Front-end code change data:
--- START ---

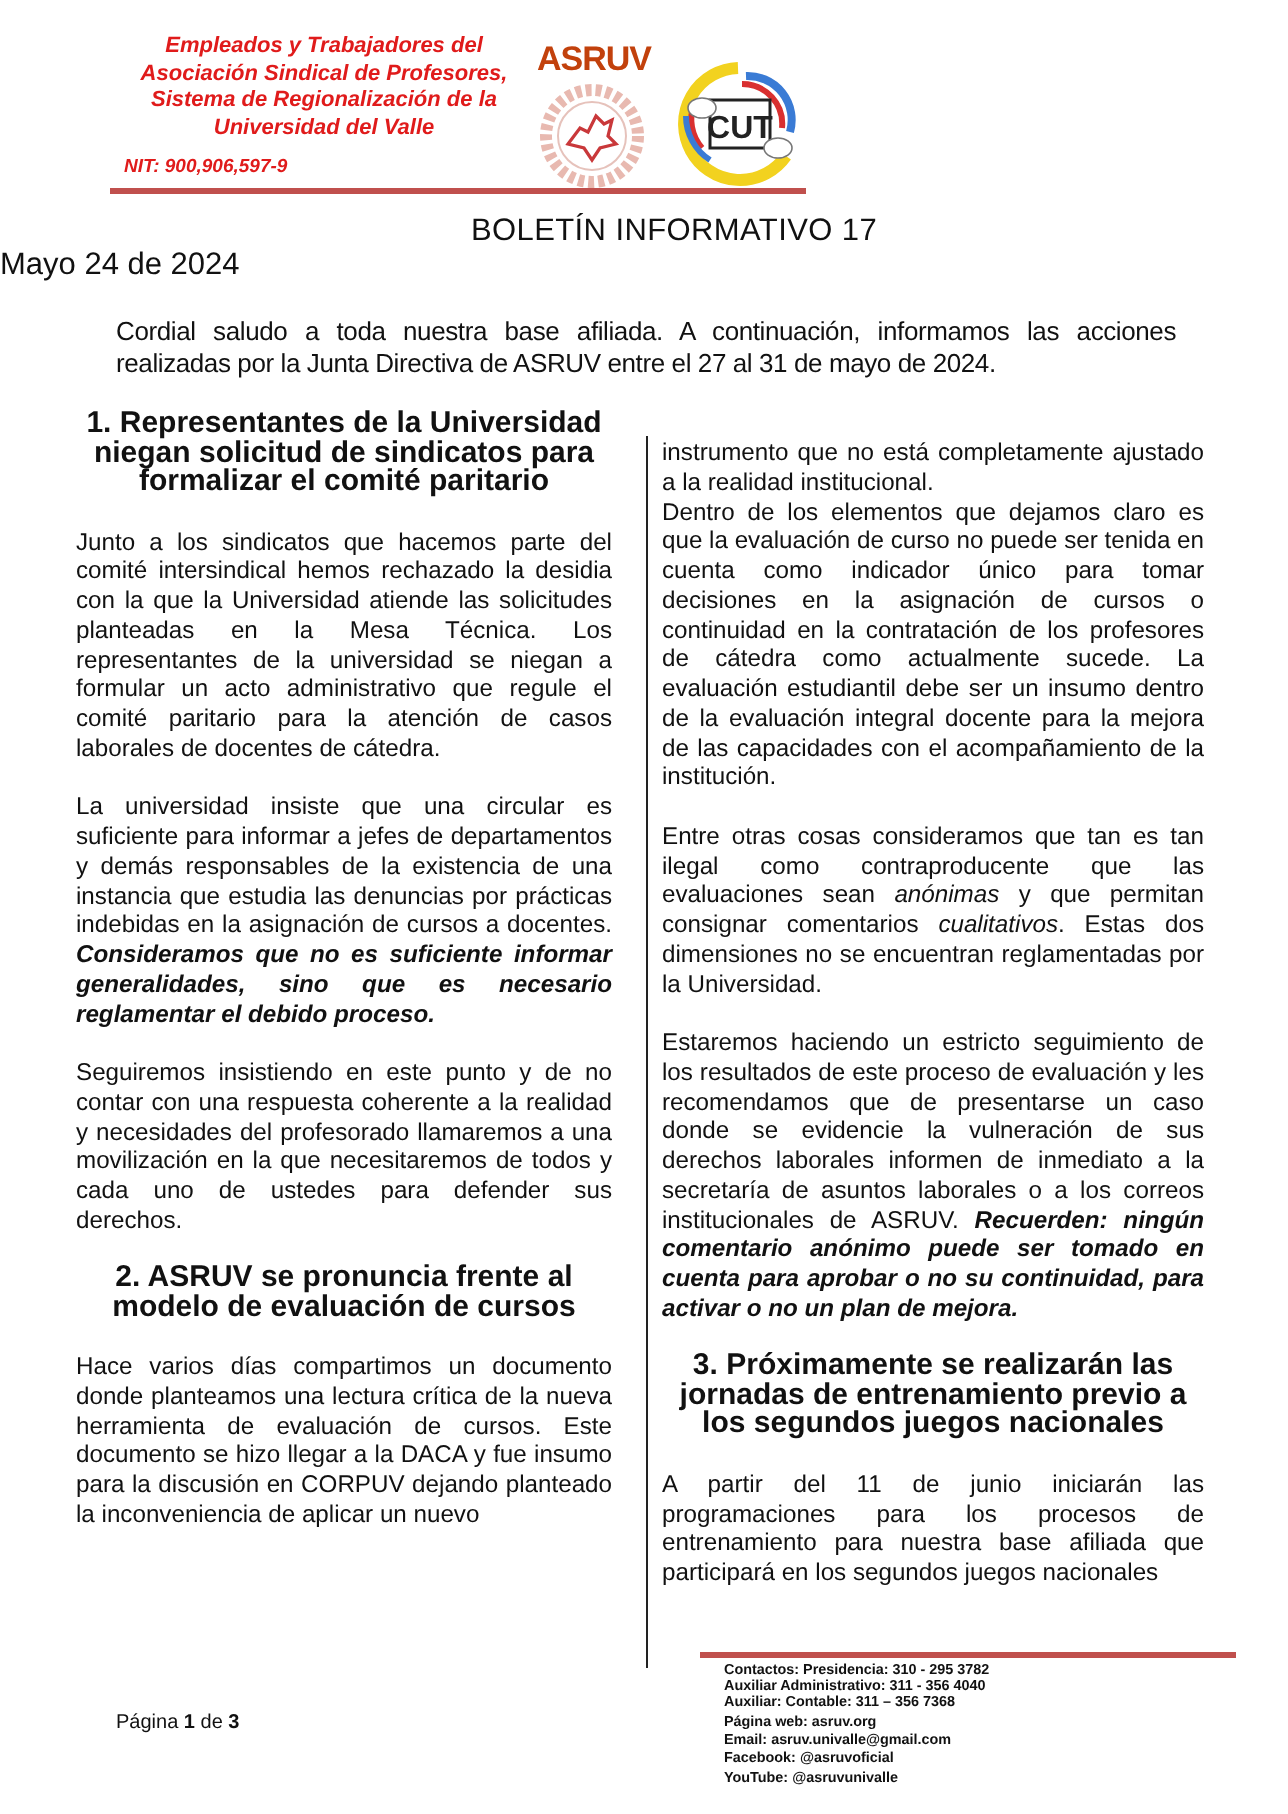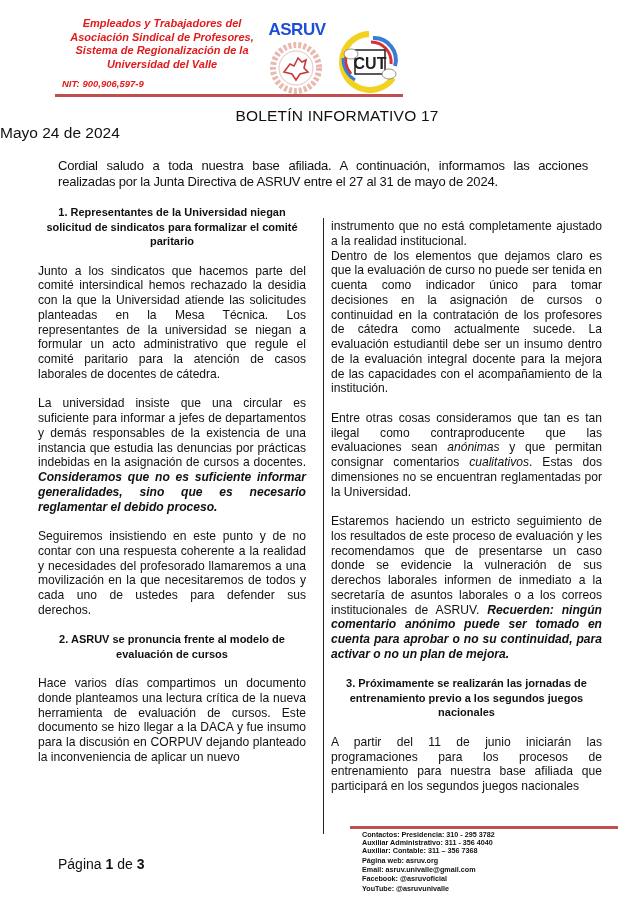--- a/index.html
+++ b/index.html
@@ -6,52 +6,52 @@
   body { width: 644px; height: 907px; position: relative; overflow: hidden;
          font-family: "Liberation Sans", sans-serif; color: #111; }
   .abs { position: absolute; }
 
   
   .org-name { left: 62px; top: 17px; width: 200px; text-align: center;
               color: #e01b1b; font-style: italic; font-weight: bold;
               font-size: 11px; line-height: 13.6px; }
   .org-nit { left: 62px; top: 78px; width: 200px; 
              color: #e01b1b; font-style: italic; font-weight: bold; font-size: 9.5px; }
-  .asruv-text { left: 267px; top: 20px; width: 60px; text-align: center; color: #1d4ed8;
+  .asruv-text { left: 267px; top: 20px; width: 60px; text-align: center; color: #c2410c;
                 font-weight: bold; font-size: 17px; letter-spacing: -0.5px; font-family: "Liberation Sans", sans-serif; }
   .asruv-seal { left: 270px; top: 42px; width: 52px; height: 52px; }
   .cut-logo { left: 333px; top: 28px; width: 74px; height: 68px; }
   .header-rule { left: 55px; top: 94px; width: 348px; height: 3px; background: #c0504d; }
 
   .title { left: 0; top: 107px; width: 644px; text-align: center; font-weight: normal;
            font-size: 15.5px; letter-spacing: 0.2px; padding-left: 30px; box-sizing: border-box; }
   .subtitle { left: 0; top: 124px; width: 644px; text-align: left; font-size: 15.5px;
               box-sizing: border-box; }
 
   .intro { left: 58px; top: 158px; width: 530px; font-family: "Liberation Sans Narrow", "Liberation Sans", sans-serif;
            font-size: 13px; line-height: 16px; text-align: justify; letter-spacing: -0.2px; }
 
   
   .col { width: 268px; font-size: 12.1px; line-height: 14.75px; text-align: justify; }
   .col p { margin: 0; }
   .col-left { left: 38px; top: 205px; }
   .col-right { left: 331px; top: 219px; width: 271px; }
   .col-divider { left: 323px; top: 218px; width: 1px; height: 616px; background: #222; }
 
-  .heading { font-weight: bold; text-align: center; font-size: 11px; line-height: 14.6px; }
+  .heading { font-weight: bold; text-align: center; font-size: 15px; line-height: 14.6px; }
   .gap { height: 14.75px; }
   .bi { font-weight: bold; font-style: italic; }
   .it { font-style: italic; }
 
   
   .footer-rule { left: 350px; top: 826px; width: 268px; height: 3px; background: #c0504d; }
   .contacts { left: 362px; top: 831px; font-size: 7.2px; line-height: 8.1px; font-weight: bold; color: #111; }
   .contacts div { white-space: nowrap; }
   .contacts .sp { margin-top: 1.3px; }
-  .page-num { left: 58px; top: 856px; font-size: 14px; }
+  .page-num { left: 58px; top: 856px; font-size: 10px; }
   .page-num b { font-weight: bold; }
 </style>
 </head>
 <body>
 
 <div class="abs org-name">
   <div>Empleados y Trabajadores del</div>
   <div>Asociación Sindical de Profesores,</div>
   <div>Sistema de Regionalización de la</div>
   <div>Universidad del Valle</div>

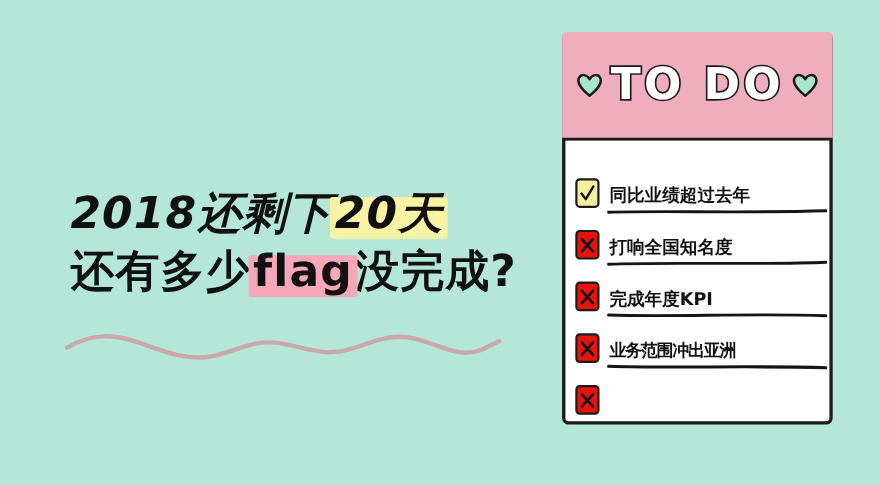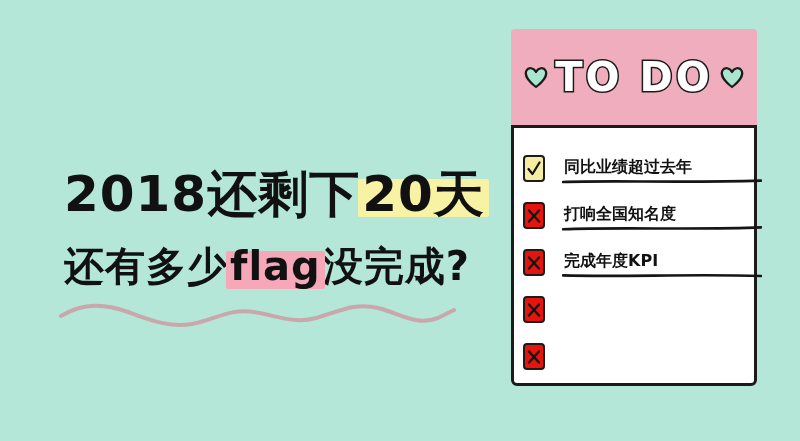--- a/index.html
+++ b/index.html
@@ -29,29 +29,30 @@
   }
   .headline-line {
     position: relative;
     white-space: nowrap;
     font-family: "DejaVu Sans", sans-serif;
     font-weight: 700;
     color: #111111;
     letter-spacing: 1px;
   }
   .line1 {
-    font-size: 50px;
+    font-size: 40px;
     line-height: 52px;
     height: 52px;
+    font-style: italic;
   }
   .line2 {
     font-size: 40px;
     line-height: 52px;
     height: 52px;
-    margin-top: 20px;
+    margin-top: 1px;
   }
   .hl {
     position: relative;
     display: inline-block;
     padding: 0 2px;
     z-index: 1;
   }
   .hl::before {
     content: "";
     position: absolute;
@@ -128,22 +129,22 @@
     top: 99px;
     right: 0;
     bottom: 0;
     padding: 14px 12px 10px 12px;
     box-sizing: border-box;
   }
   .todo-row {
     position: relative;
     height: 47px;
     display: flex;
-    align-items: center;
-    gap: 19px;
+    align-items: flex-end;
+    gap: 9px;
   }
   .box {
     position: relative;
     width: 22px;
     height: 27px;
     flex: 0 0 auto;
     margin-top: 6px;
     border: 2.5px solid #1b1b1b;
     border-radius: 4px;
     box-sizing: border-box;
@@ -257,20 +258,26 @@
           </svg>
         </div>
       </div>
 
       <div class="todo-row">
         <div class="box box-undone">
           <svg class="mark" viewBox="0 0 16 18">
             <path d="M3 3.5 L 13 14.5 M13 3.5 L 3 14.5" fill="none" stroke="#141414" stroke-width="2.4" stroke-linecap="round"></path>
           </svg>
         </div>
+        <div class="todo-text-wrap">
+          <div class="todo-text tight">业务范围冲出亚洲</div>
+          <svg class="rule" viewBox="0 0 200 6" preserveAspectRatio="none">
+            <path d="M1 3 C 62 5, 128 2, 199 4.4" fill="none" stroke="#151515" stroke-width="2.8" stroke-linecap="round"></path>
+          </svg>
+        </div>
       </div>
 
       <div class="todo-row">
         <div class="box box-undone">
           <svg class="mark" viewBox="0 0 16 18">
             <path d="M3 3.5 L 13 14.5 M13 3.5 L 3 14.5" fill="none" stroke="#141414" stroke-width="2.4" stroke-linecap="round"></path>
           </svg>
         </div>
       </div>
 

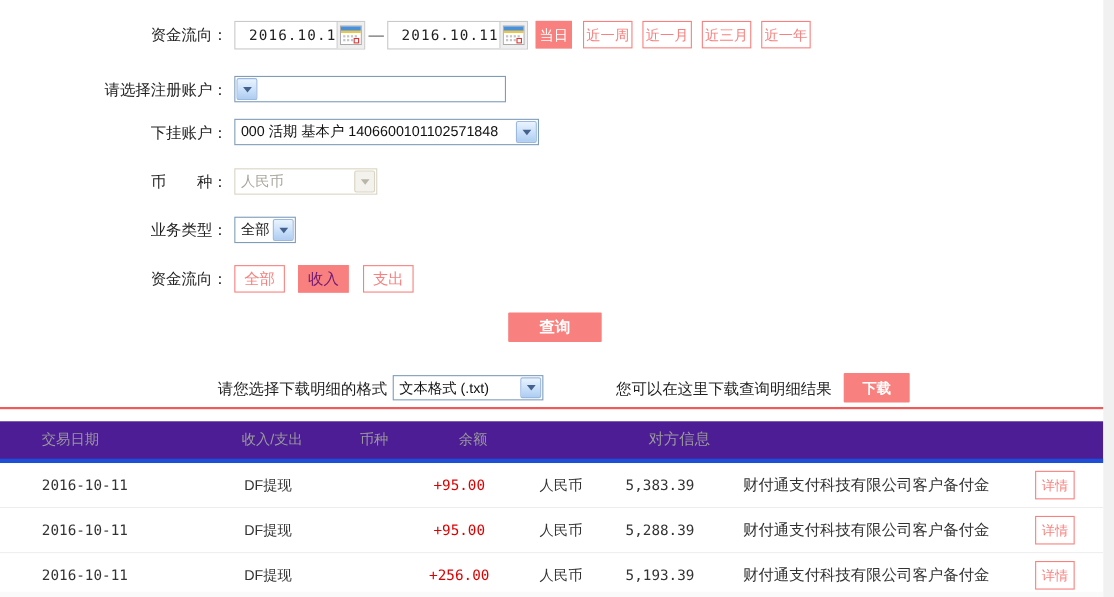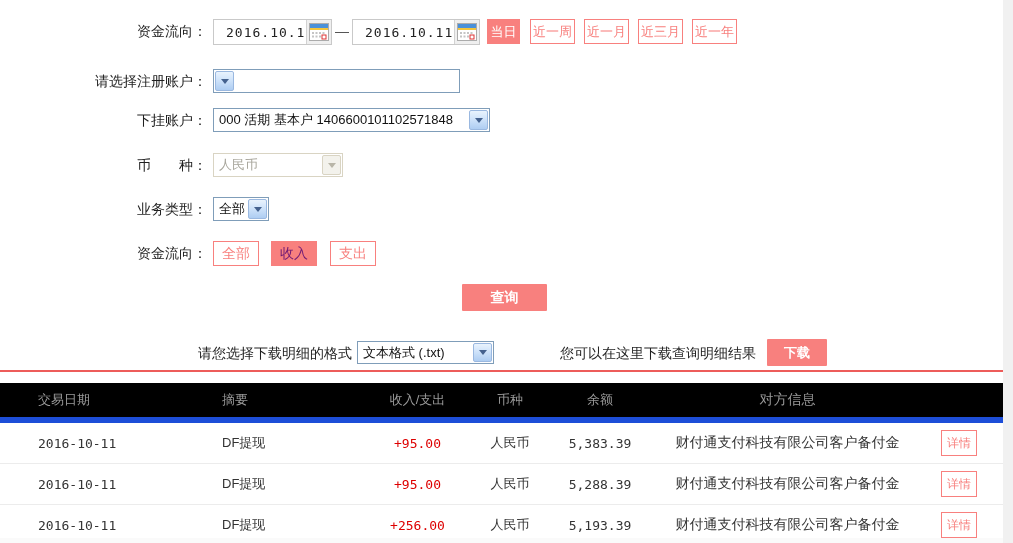--- a/index.html
+++ b/index.html
@@ -47,21 +47,21 @@
   
   .pink-btn{position:absolute;background:var(--accent);color:#fff;border:0;cursor:pointer;
     font-size:14px;font-family:inherit;border-radius:1px;font-weight:bold;}
 
   
   .red-line{position:absolute;left:0;top:370px;width:1003px;height:2px;background:#ed5c5a;}
 
   
   .tbl{position:absolute;left:0;top:383px;width:1003px;font-size:13px;}
   .tbl-row{display:flex;align-items:center;background:#fff;height:40px;border-bottom:1px solid #ececec;color:#333;}
-  .tbl-row.head{background:#000000;height:34px;border-bottom:6px solid #1d4ed8;color:#9a9a9a;}
+  .tbl-row.head{background:#4c1d95;height:34px;border-bottom:4px solid #1d4ed8;color:#9a9a9a;}
   .c1{width:185px;padding-left:38px;box-sizing:border-box;text-align:left;}
   .c2{width:170px;padding-left:37px;box-sizing:border-box;text-align:left;}
   .c3{width:125px;text-align:center;}
   .c4{width:60px;text-align:center;}
   .c5{width:120px;text-align:center;}
   .c6{width:255px;text-align:center;font-size:14px;}
   .c7{width:88px;text-align:center;text-decoration:underline;}
   .num{font-family:"DejaVu Sans Mono",monospace;font-size:13px;}
   .amount{color:#dd0000;}
   .detail-btn{display:inline-block;box-sizing:border-box;width:36px;height:26px;line-height:24px;
@@ -175,21 +175,20 @@
       </span>
   </div>
   <div class="form-label" style="top:341px;left:560px;width:200px;text-align:left">您可以在这里下载查询明细结果</div>
   <button class="pink-btn" style="left:767px;top:339px;width:60px;height:27px;font-size:13px">下载</button>
 
   <div class="red-line"></div>
 
   <div class="tbl">
     <div class="tbl-row head">
       <div class="c1">交易日期</div>
-      <div class="c2">摘要</div>
       <div class="c3">收入/支出</div>
       <div class="c4">币种</div>
       <div class="c5">余额</div>
       <div class="c6">对方信息</div>
       <div class="c7"></div>
     </div>
 
     <div class="tbl-row">
       <div class="c1 num">2016-10-11</div>
       <div class="c2">DF提现</div>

--- END ---

_TASK GOAL_.
Each line above that includes "radius" should be shown.

_RESULT BELOW_.
     border-radius: 4px;
     font-size:14px;font-family:inherit;border-radius:1px;font-weight:bold;}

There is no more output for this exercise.